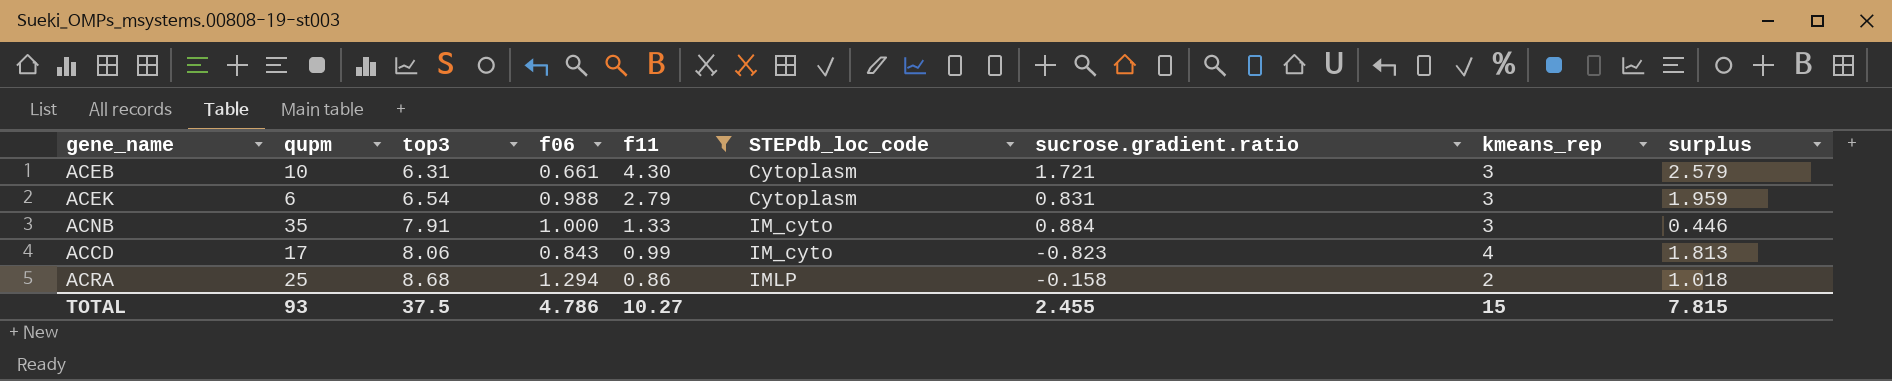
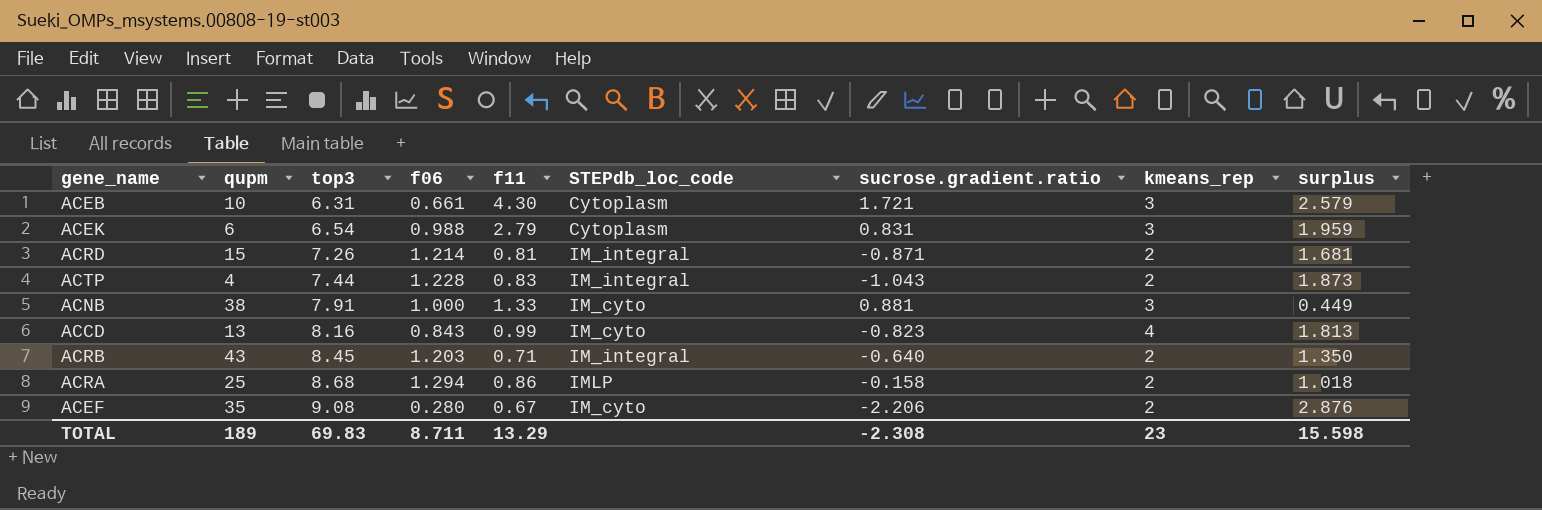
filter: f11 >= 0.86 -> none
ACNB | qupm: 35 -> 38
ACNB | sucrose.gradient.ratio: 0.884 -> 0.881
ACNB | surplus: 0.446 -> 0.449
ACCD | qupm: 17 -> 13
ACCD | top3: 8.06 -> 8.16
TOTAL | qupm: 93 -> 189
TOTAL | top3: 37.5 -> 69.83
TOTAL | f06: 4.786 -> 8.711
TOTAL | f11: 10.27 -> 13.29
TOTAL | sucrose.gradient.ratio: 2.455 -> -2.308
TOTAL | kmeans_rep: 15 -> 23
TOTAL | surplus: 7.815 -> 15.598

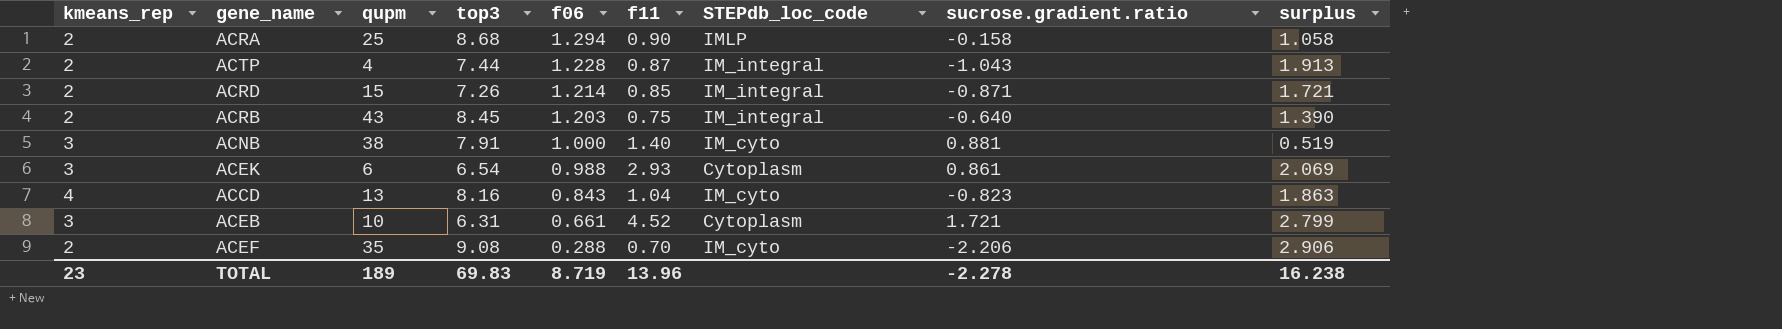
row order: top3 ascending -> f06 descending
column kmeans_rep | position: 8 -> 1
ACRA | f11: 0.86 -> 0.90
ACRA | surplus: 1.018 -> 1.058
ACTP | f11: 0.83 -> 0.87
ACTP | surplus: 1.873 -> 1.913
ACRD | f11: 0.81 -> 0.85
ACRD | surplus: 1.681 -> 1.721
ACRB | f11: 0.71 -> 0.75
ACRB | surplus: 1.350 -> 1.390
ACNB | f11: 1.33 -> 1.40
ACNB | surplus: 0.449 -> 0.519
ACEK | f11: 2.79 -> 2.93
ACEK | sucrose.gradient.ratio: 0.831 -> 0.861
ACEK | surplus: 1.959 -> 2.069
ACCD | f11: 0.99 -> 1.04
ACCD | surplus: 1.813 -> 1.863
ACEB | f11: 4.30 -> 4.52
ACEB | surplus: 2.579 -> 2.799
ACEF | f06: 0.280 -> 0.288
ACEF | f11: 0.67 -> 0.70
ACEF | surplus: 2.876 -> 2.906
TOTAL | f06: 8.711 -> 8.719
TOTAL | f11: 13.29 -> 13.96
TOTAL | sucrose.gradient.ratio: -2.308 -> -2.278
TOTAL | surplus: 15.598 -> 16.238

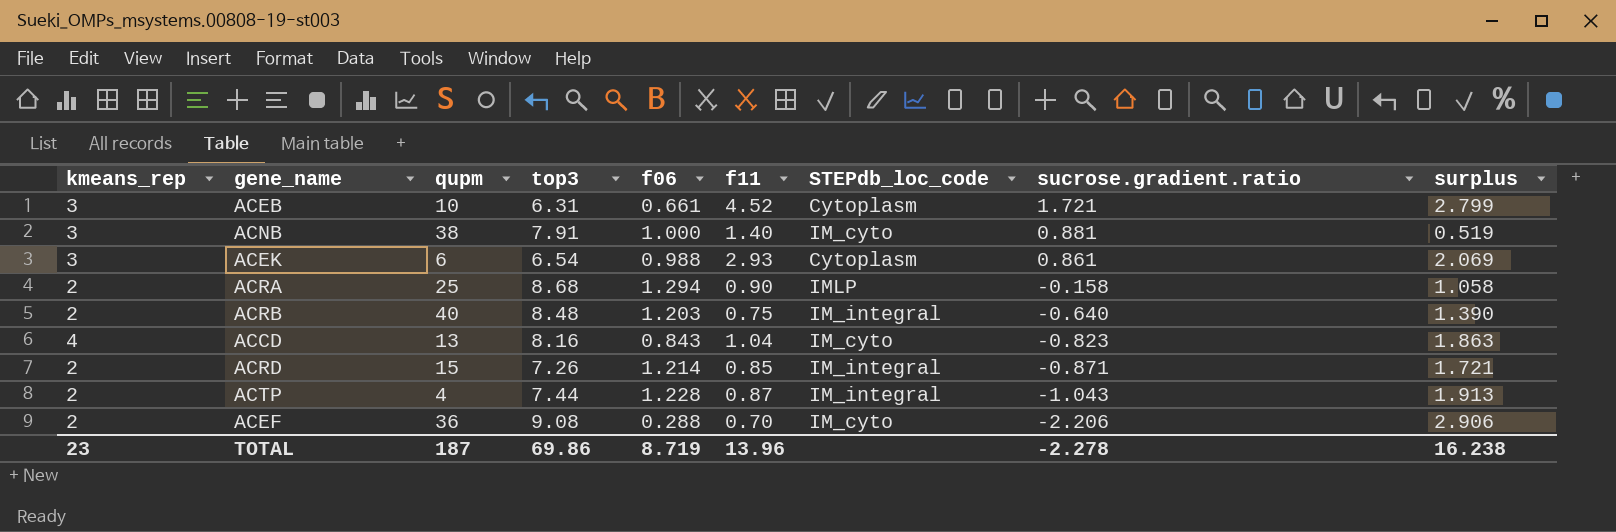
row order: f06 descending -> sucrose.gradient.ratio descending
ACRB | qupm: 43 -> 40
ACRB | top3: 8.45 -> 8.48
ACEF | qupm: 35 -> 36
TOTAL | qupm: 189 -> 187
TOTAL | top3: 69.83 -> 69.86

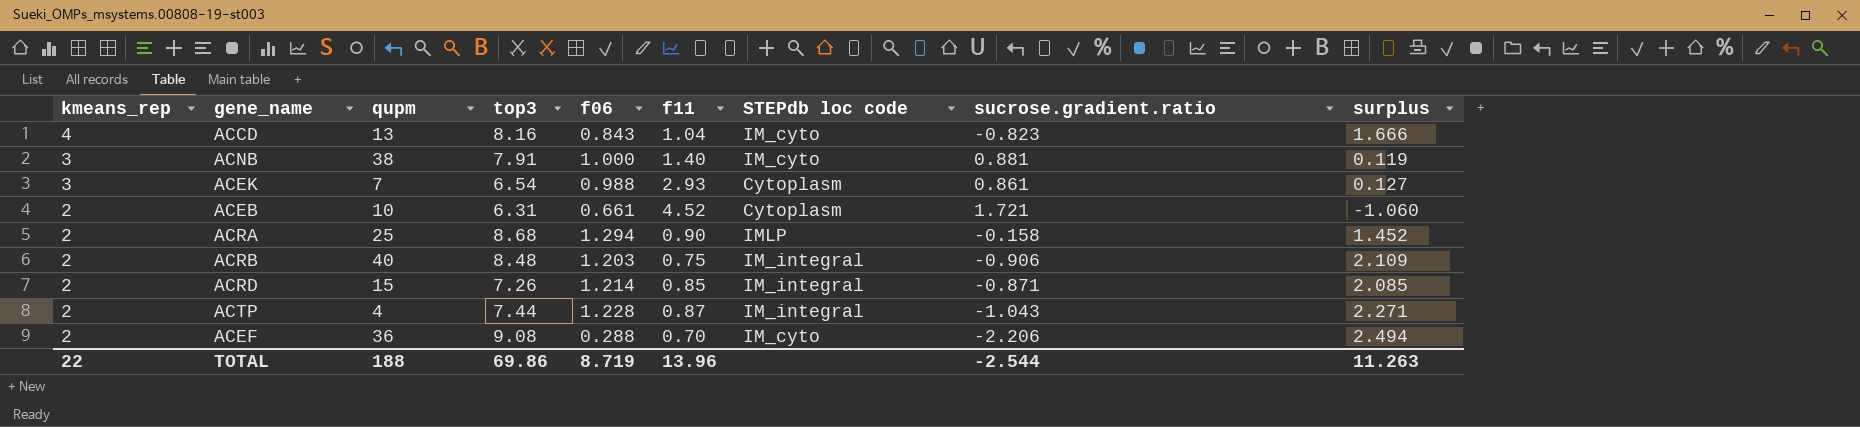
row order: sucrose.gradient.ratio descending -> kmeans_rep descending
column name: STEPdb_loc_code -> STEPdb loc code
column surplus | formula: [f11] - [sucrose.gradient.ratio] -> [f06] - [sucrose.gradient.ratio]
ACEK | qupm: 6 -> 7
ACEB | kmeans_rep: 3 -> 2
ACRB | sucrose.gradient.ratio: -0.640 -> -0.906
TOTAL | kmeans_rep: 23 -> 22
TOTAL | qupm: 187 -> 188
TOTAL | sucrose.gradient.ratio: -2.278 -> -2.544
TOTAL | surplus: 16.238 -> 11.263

----

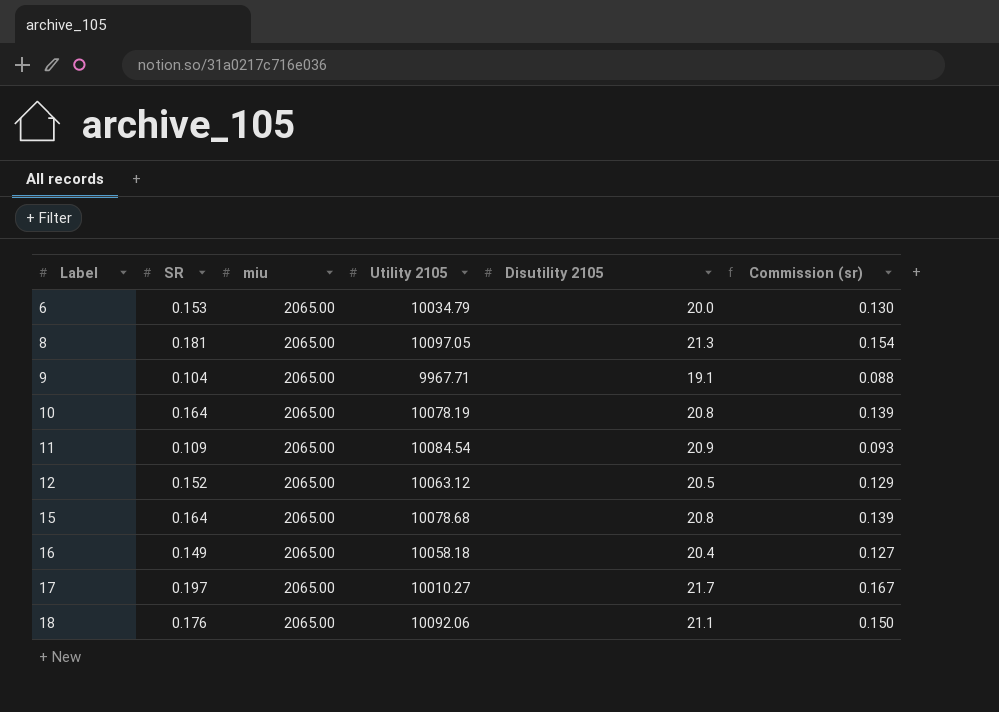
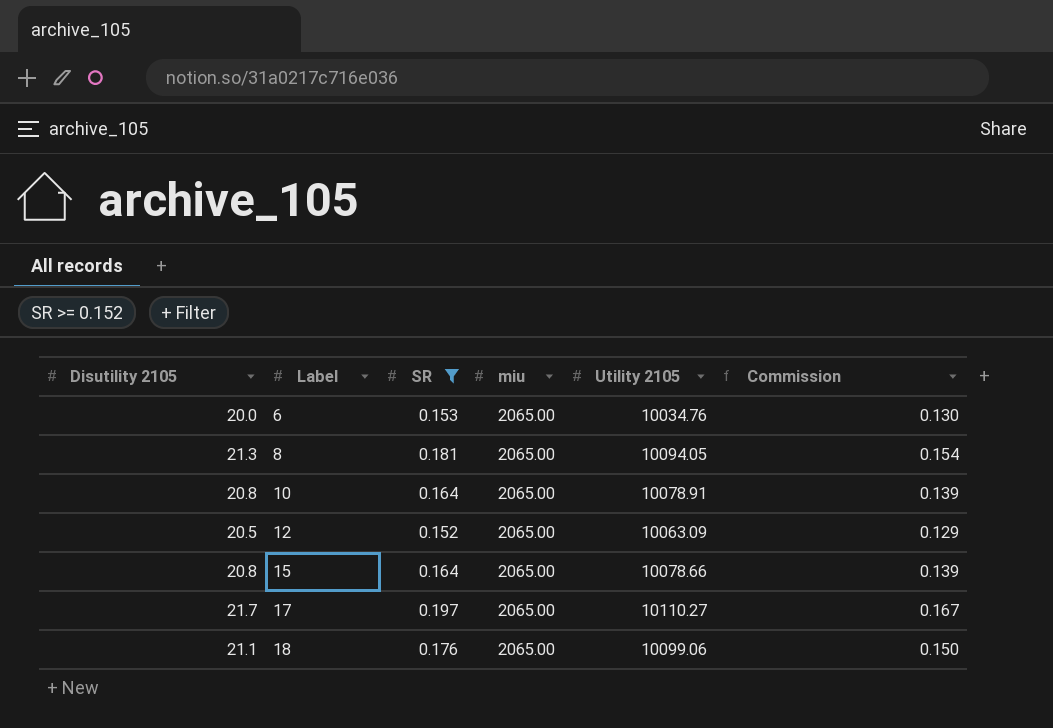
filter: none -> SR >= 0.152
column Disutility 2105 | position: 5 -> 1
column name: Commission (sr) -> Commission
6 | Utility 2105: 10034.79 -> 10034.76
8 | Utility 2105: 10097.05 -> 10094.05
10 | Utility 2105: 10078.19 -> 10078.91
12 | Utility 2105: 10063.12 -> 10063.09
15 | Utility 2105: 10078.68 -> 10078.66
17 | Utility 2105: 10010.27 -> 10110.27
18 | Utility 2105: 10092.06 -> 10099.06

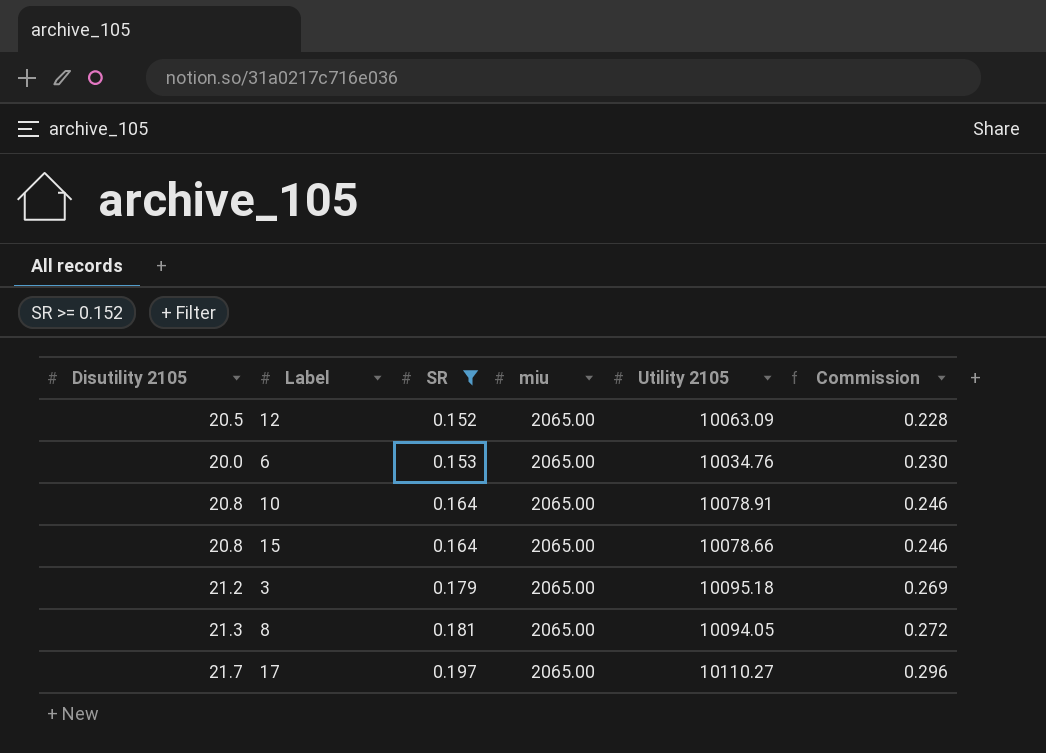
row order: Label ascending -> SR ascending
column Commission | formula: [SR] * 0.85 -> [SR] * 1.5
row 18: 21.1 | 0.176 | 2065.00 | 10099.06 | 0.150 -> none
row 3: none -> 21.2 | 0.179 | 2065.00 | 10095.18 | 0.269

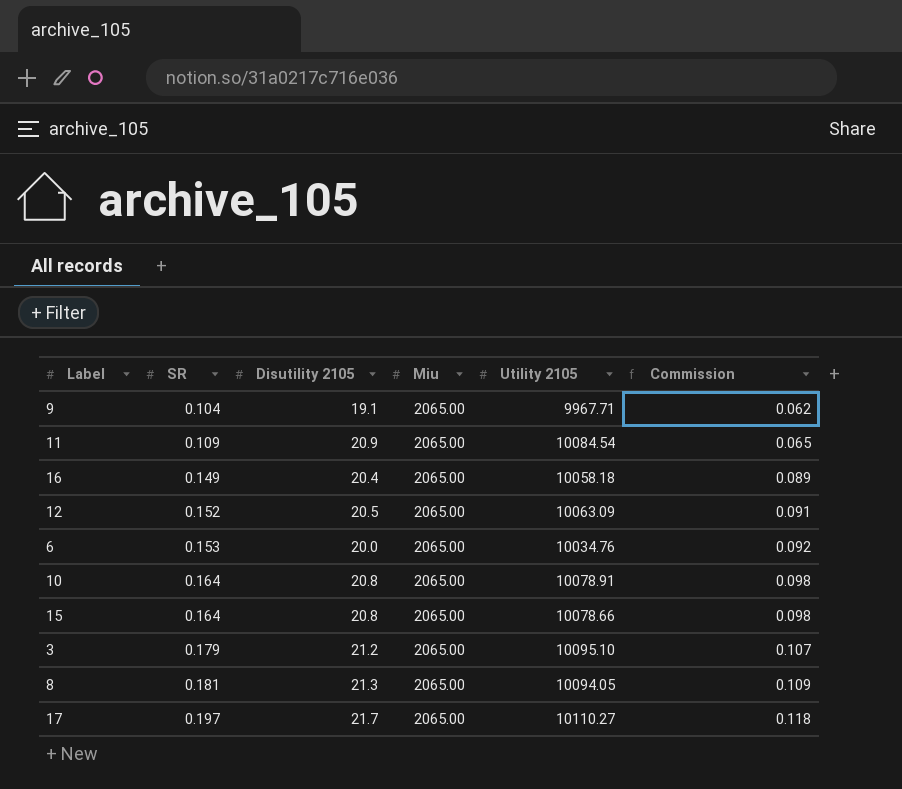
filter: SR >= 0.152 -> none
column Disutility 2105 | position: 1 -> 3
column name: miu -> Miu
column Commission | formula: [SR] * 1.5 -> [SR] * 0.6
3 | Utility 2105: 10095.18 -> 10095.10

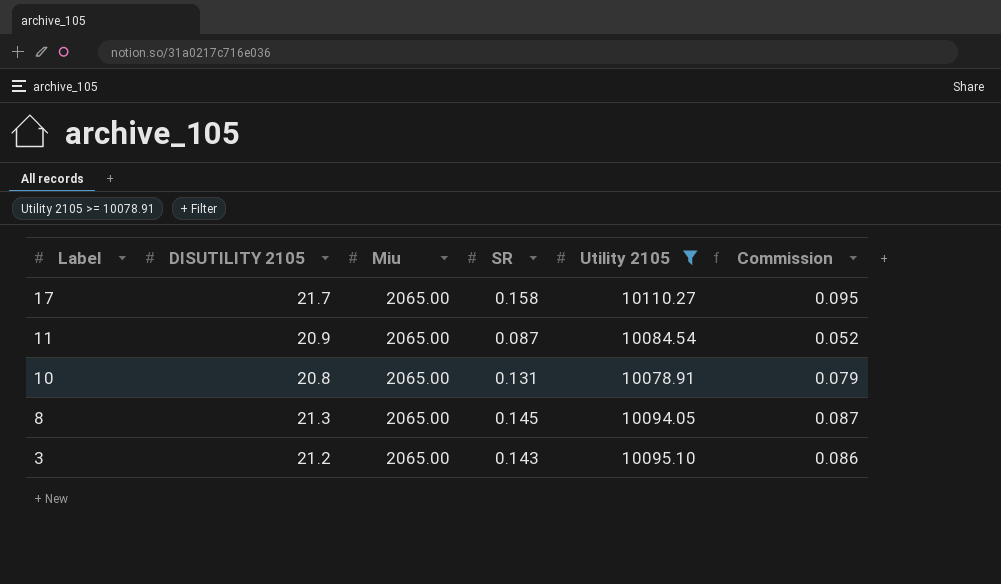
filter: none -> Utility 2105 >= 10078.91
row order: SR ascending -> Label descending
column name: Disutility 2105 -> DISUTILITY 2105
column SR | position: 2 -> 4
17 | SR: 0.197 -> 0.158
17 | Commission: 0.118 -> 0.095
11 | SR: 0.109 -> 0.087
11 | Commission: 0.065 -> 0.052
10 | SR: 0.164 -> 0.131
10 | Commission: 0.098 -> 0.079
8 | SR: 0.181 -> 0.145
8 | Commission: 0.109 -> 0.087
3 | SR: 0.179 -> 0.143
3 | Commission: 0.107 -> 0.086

----

Problem = Using the data above, retype exactly the lines from the line with "3 | Utility 2105: 10095.18 -> 10095.10" to the line with "3 | Commission: 0.107 -> 0.086", inclusive. No pictures and nothing else.

Worked solution =
3 | Utility 2105: 10095.18 -> 10095.10

filter: none -> Utility 2105 >= 10078.91
row order: SR ascending -> Label descending
column name: Disutility 2105 -> DISUTILITY 2105
column SR | position: 2 -> 4
17 | SR: 0.197 -> 0.158
17 | Commission: 0.118 -> 0.095
11 | SR: 0.109 -> 0.087
11 | Commission: 0.065 -> 0.052
10 | SR: 0.164 -> 0.131
10 | Commission: 0.098 -> 0.079
8 | SR: 0.181 -> 0.145
8 | Commission: 0.109 -> 0.087
3 | SR: 0.179 -> 0.143
3 | Commission: 0.107 -> 0.086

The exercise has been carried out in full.